今年も昨年同様、BCPの作成とその見直しを基本に活動し、グループ企業のBCP作成とその事業所45か所の計画作成をお手伝いするとともに、防災訓練士35人を新たに養成することができた。また更に、年度の後半で特に重視して普及に努めたのは「防災訓練」である。BCPは作成したがそのままで訓練の機会がないのであれば、計画の実効性を検証することができず、災害発生時の対応はおぼつかないものとなる。BCPに基づき訓練することで計画の見直し・修正ができ、災害時にどう行動するかを理解できるようになるのである。訓練をやってみてわかった新たな発見とは…。
静岡県のある会社で、「津波警報が発令される地震災害のシナリオ」での避難訓練を提案し実施した。この時折角の訓練機会であることから、避難時に携行するリュックサックを参加者全員が、事前にそれぞれ準備してみてははどうかとの発案があった。当の会社では訓練参加者に対し、リュックサックは各人が好みのものを準備、基準となる入り組み品はリストを作成・提示し、その費用は会社の負担で購入するのは各人毎とした。
早速、用意したザックを背に集合し、避難指示が出たとの想定で避難訓練を開始し歩いているとき、参加者の中から「なぜ海に向かって歩くのか?」との疑問の声が出た。自治体の示した場所を避難先としてBCPに計画していたからだが、確かに津波がいつ来るか分からない中、海に向かうというのは不安な気持ちになる。これは計画を見ただけでは気が付かないことで、訓練で実際に体験して初めてわかることである。この教訓を受け、改めて避難所の安全性の検証を行うとともに、海とは反対の方向へ向かう避難場所とその経路を検討することとなった。
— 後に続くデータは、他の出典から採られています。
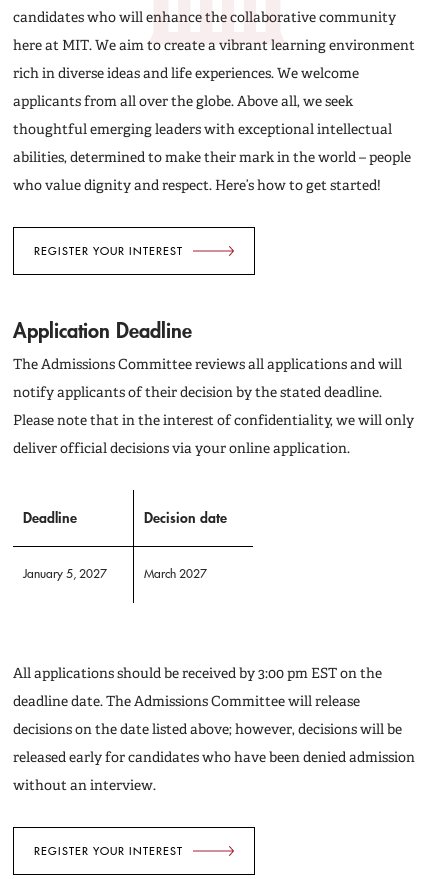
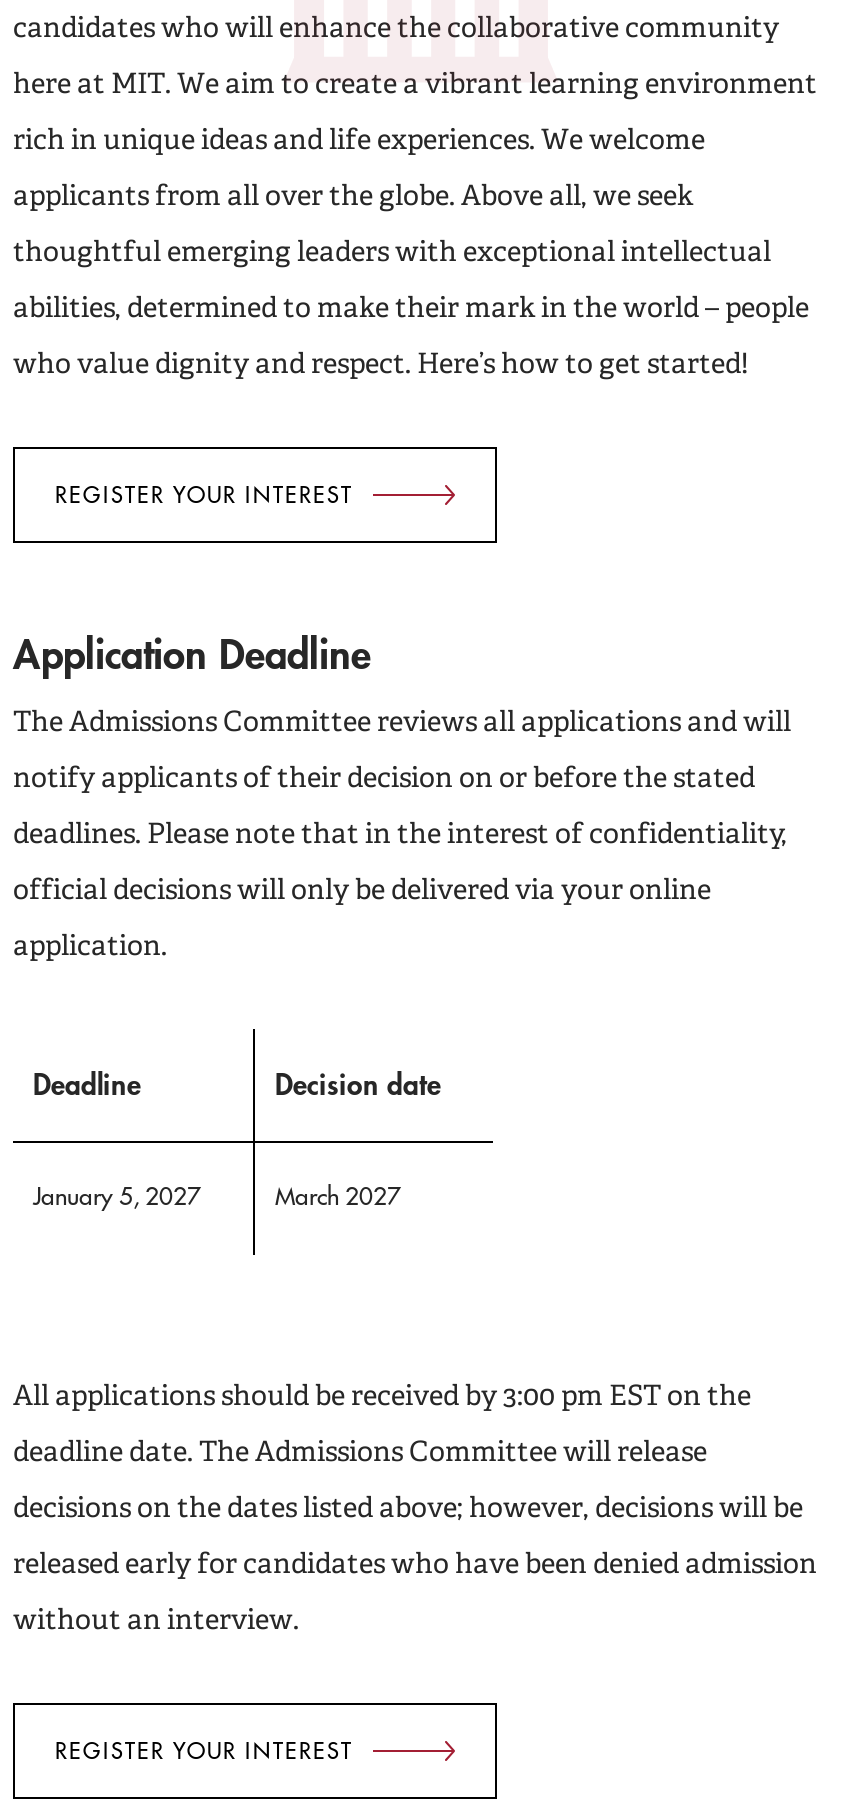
- rich in diverse ideas and life experiences. We welcome
+ rich in unique ideas and life experiences. We welcome

- notify applicants of their decision by the stated deadline.
- Please note that in the interest of confidentiality, we will only
- deliver official decisions via your online application.
+ notify applicants of their decision on or before the stated
+ deadlines. Please note that in the interest of confidentiality,
+ official decisions will only be delivered via your online
+ application.

- decisions on the date listed above; however, decisions will be
+ decisions on the dates listed above; however, decisions will be
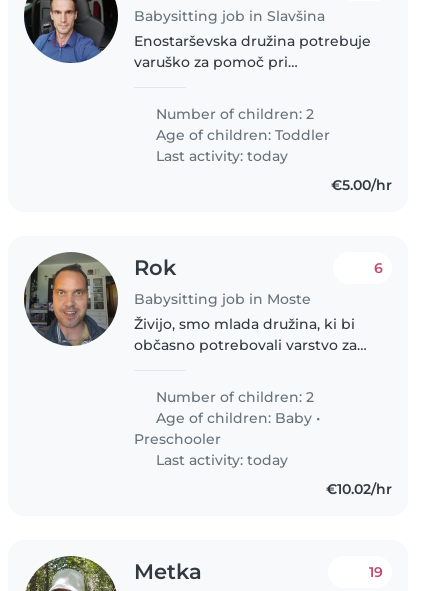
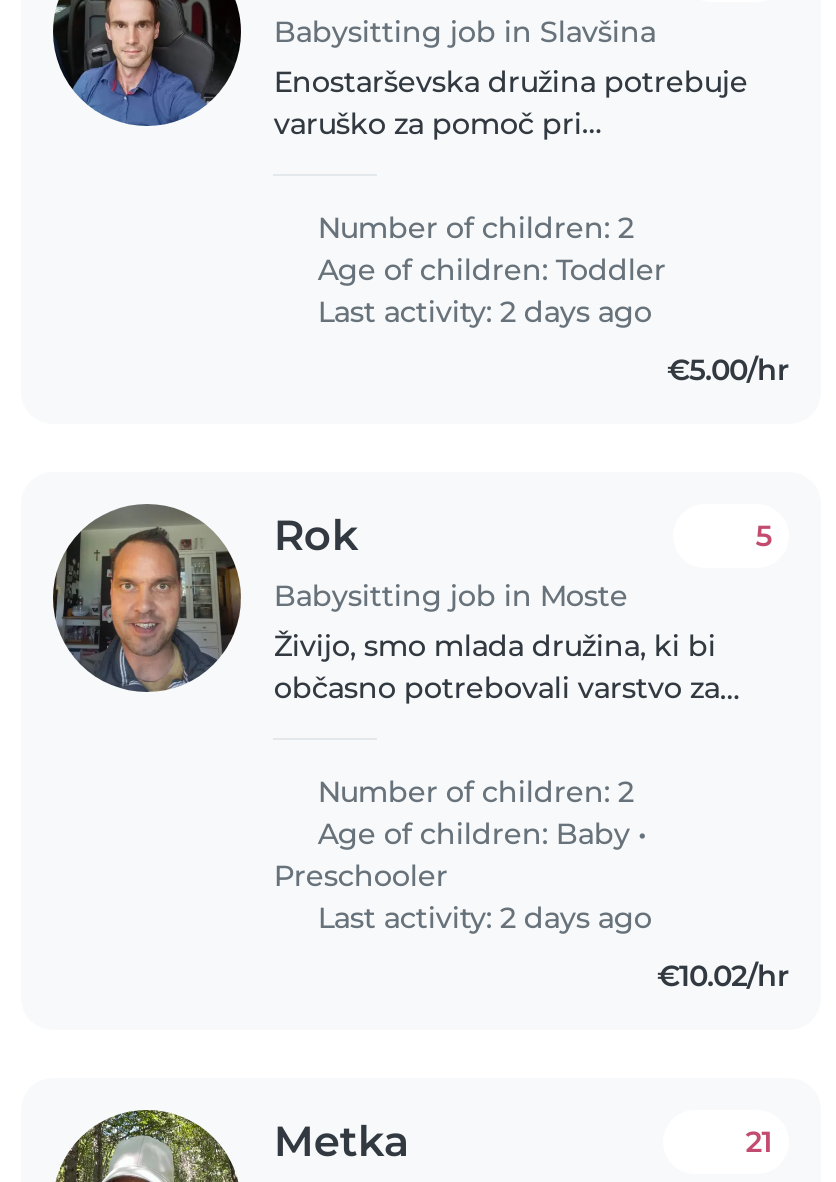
- Last activity: today
+ Last activity: 2 days ago

- 6
+ 5

- Last activity: today
+ Last activity: 2 days ago

- 19
+ 21
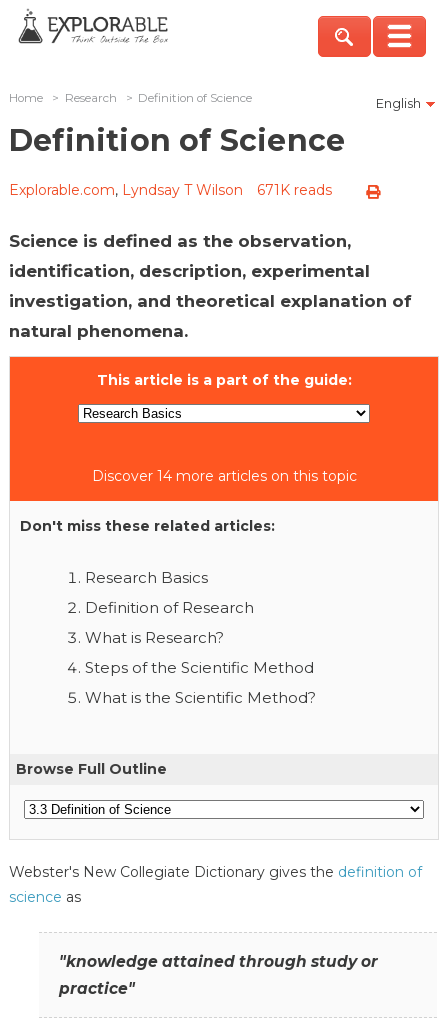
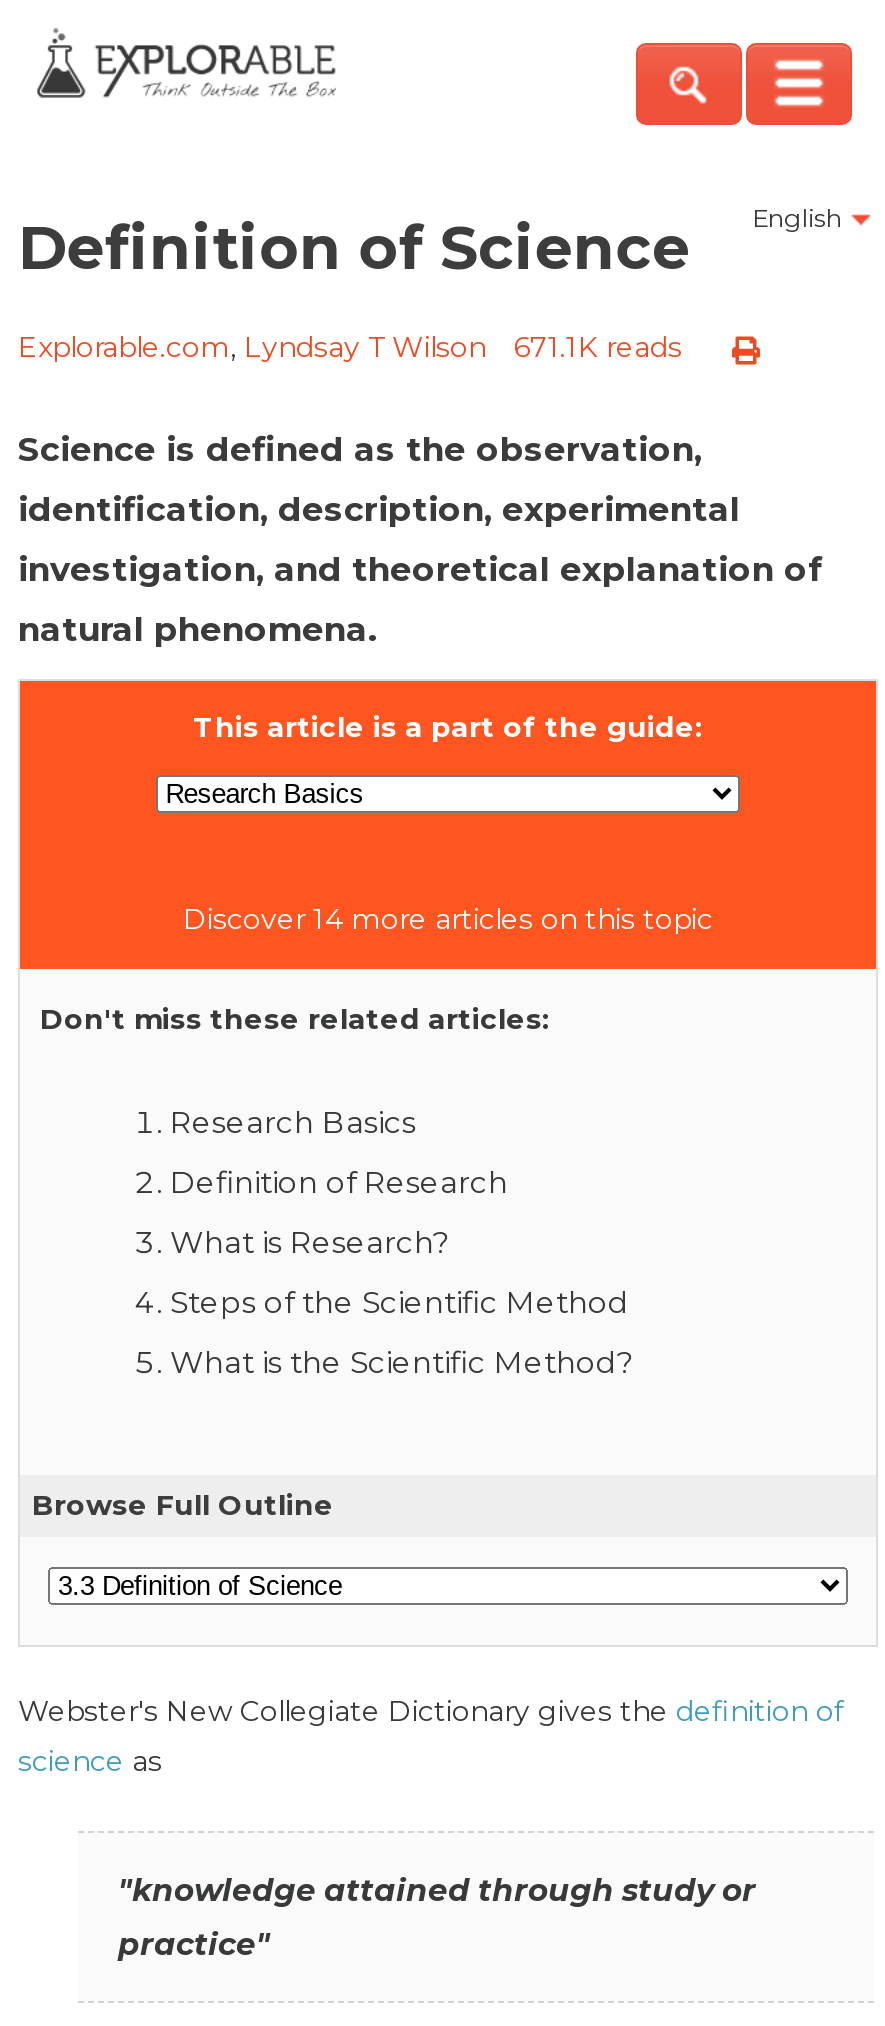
- Home > Research > Definition of Science

- Explorable.com, Lyndsay T Wilson 671K reads
+ Explorable.com, Lyndsay T Wilson 671.1K reads
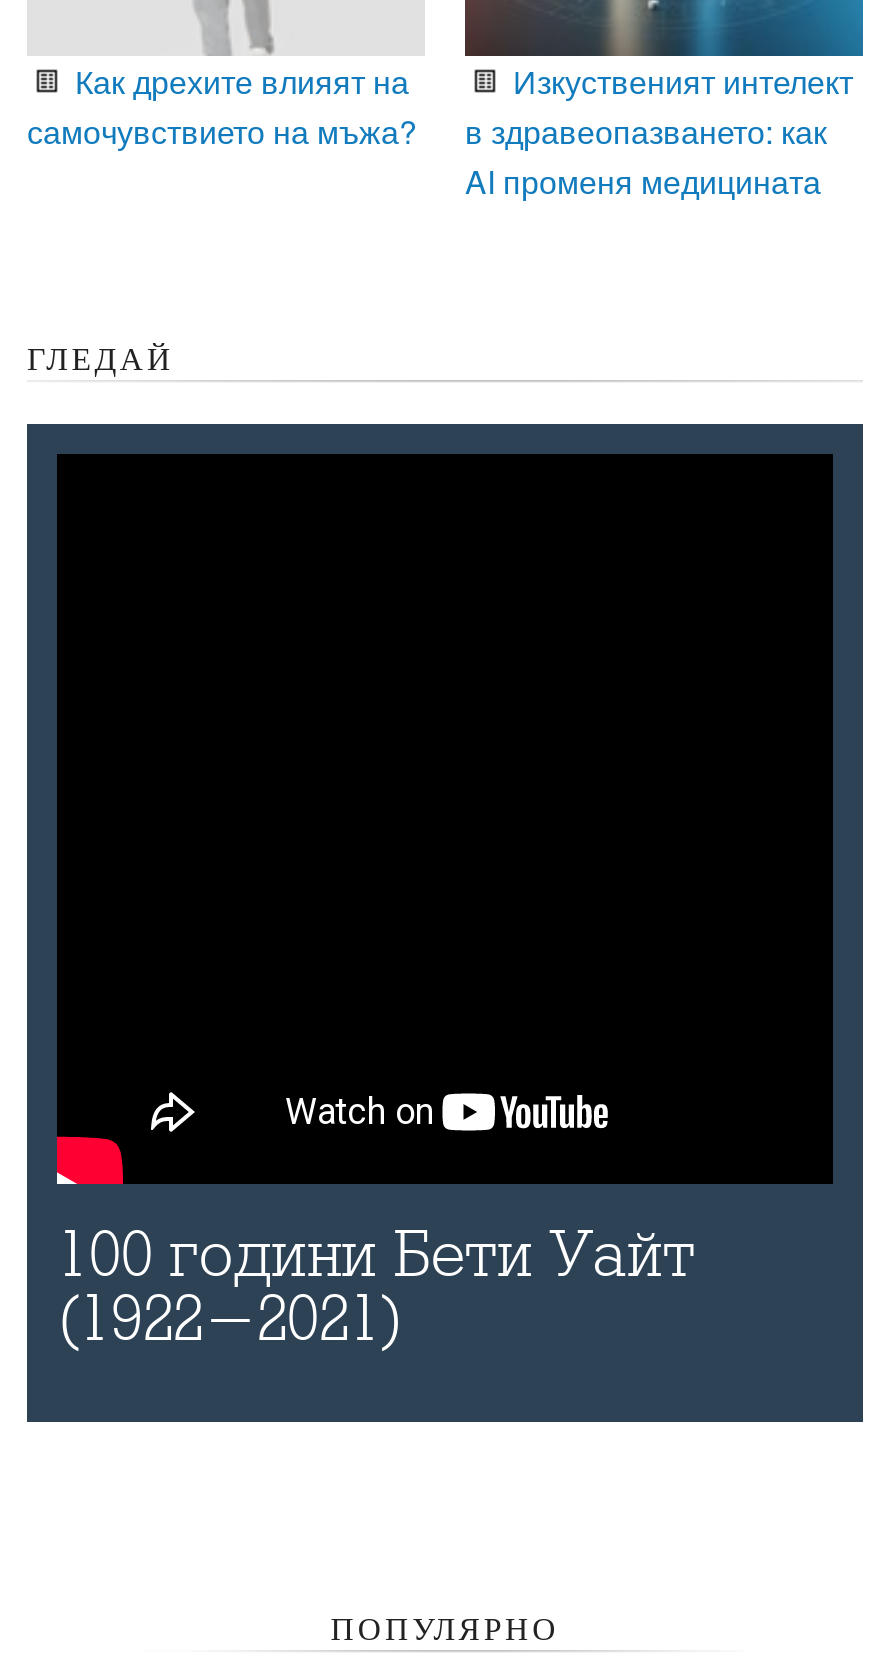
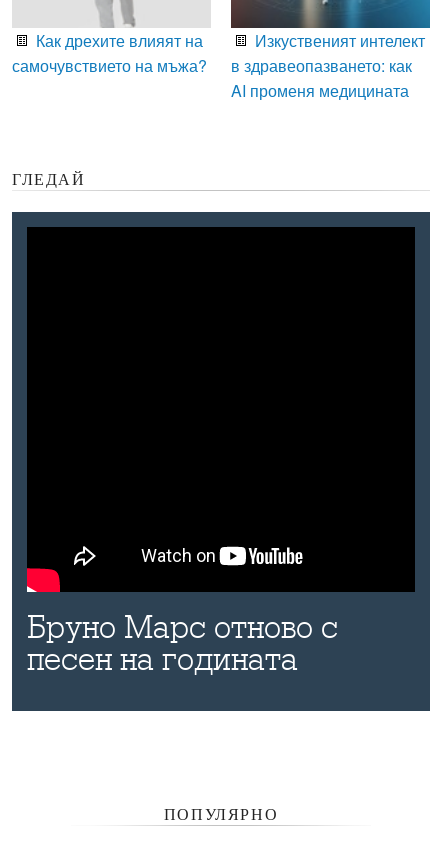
- 100 години Бети Уайт
- (1922-2021)
+ Бруно Марс отново с
+ песен на годината
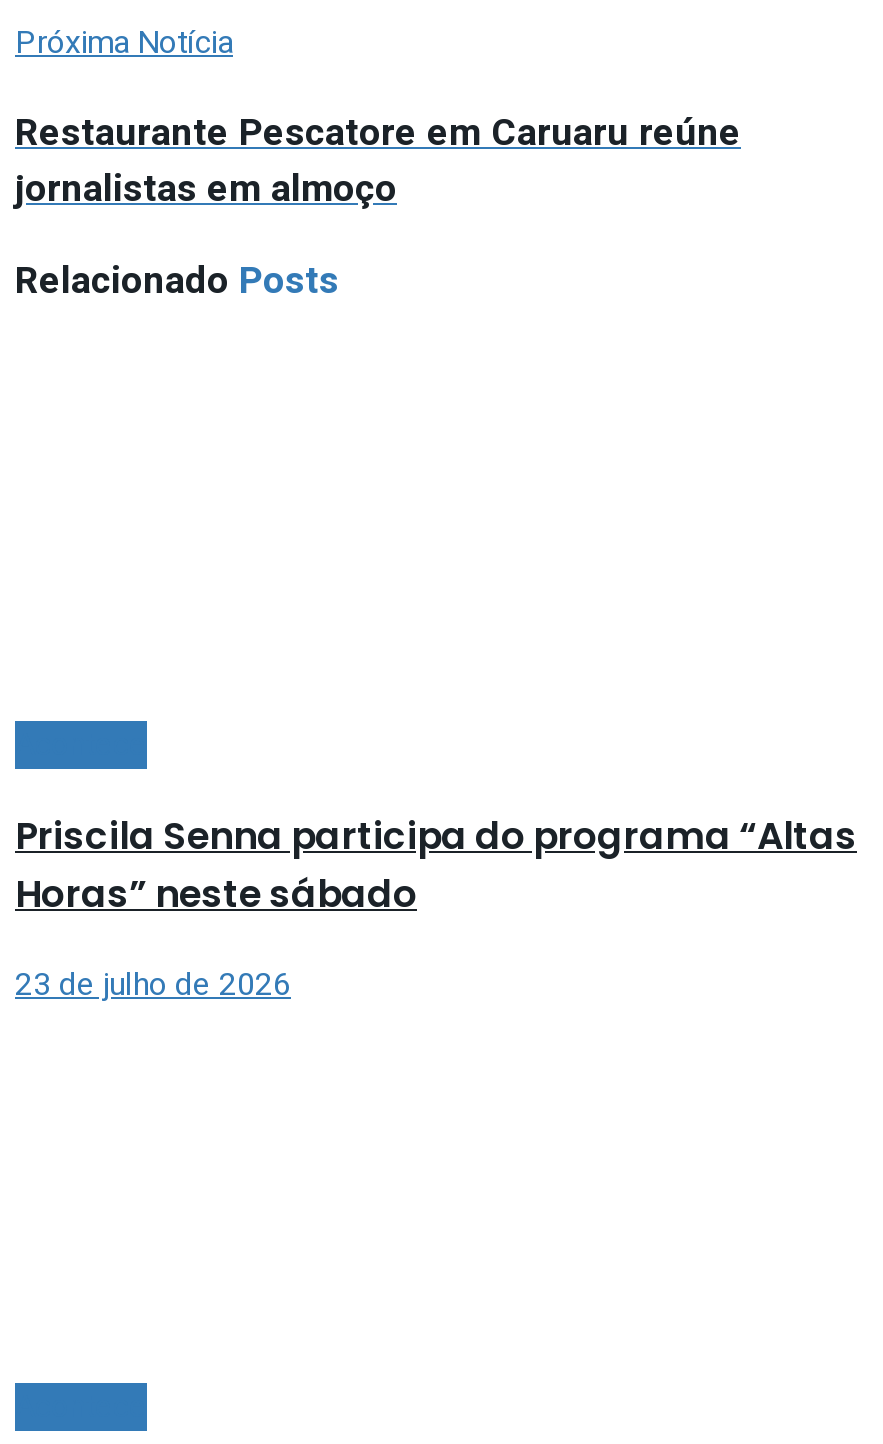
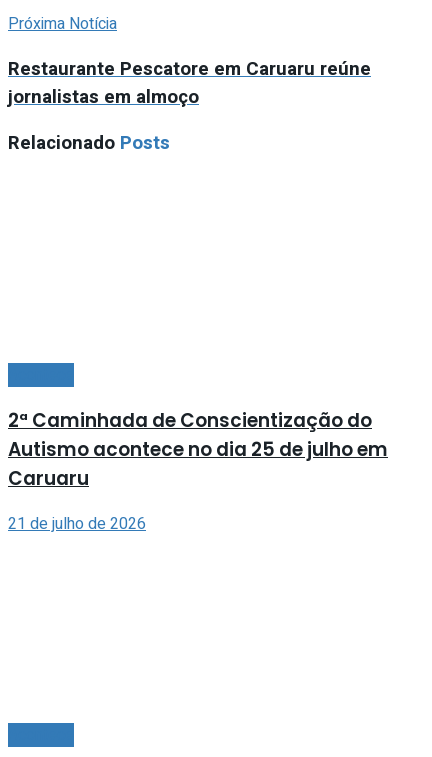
- Priscila Senna participa do programa “Altas
- Horas” neste sábado
+ 2ª Caminhada de Conscientização do
+ Autismo acontece no dia 25 de julho em
+ Caruaru

- 23 de julho de 2026
+ 21 de julho de 2026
また、避難を開始すると業務を中断して全員が職場を離れることになるが、「来社中の顧客への対応(誘導)はどうするのか?」、「社屋の出入り口のカギは掛けるのか?」などの疑問がでた。さらには、業務が中断することについて、本社、親会社、グループ会社、取引先などへの「事前の連絡・通報はどうするのか?」「了承を得ずに避難して、もし津波が来なかったら、非難されるのではないか?」などの意見も聞かれた。今後は、拠点ごとに行う訓練をさらに拡大して本社を取り込んだ訓練へと発展させ、本社の決断(意思決定の在り方)などを検証することも必要であろう。
このように訓練の場で実際に行動して気づくことは少なくない。今回のケースでは、参加者から「実際に避難に際し携行するザックを作ろう!」の提言を採用し訓練したが、予期した以上にその成果の大きかったことには、シナリオを提案した当協会としても驚いたほどである。まさに「訓練は気づきの宝庫」であることを実証することで、2024年における当協会の活動成果として、ひとつ「足跡」を残すことができたと思う。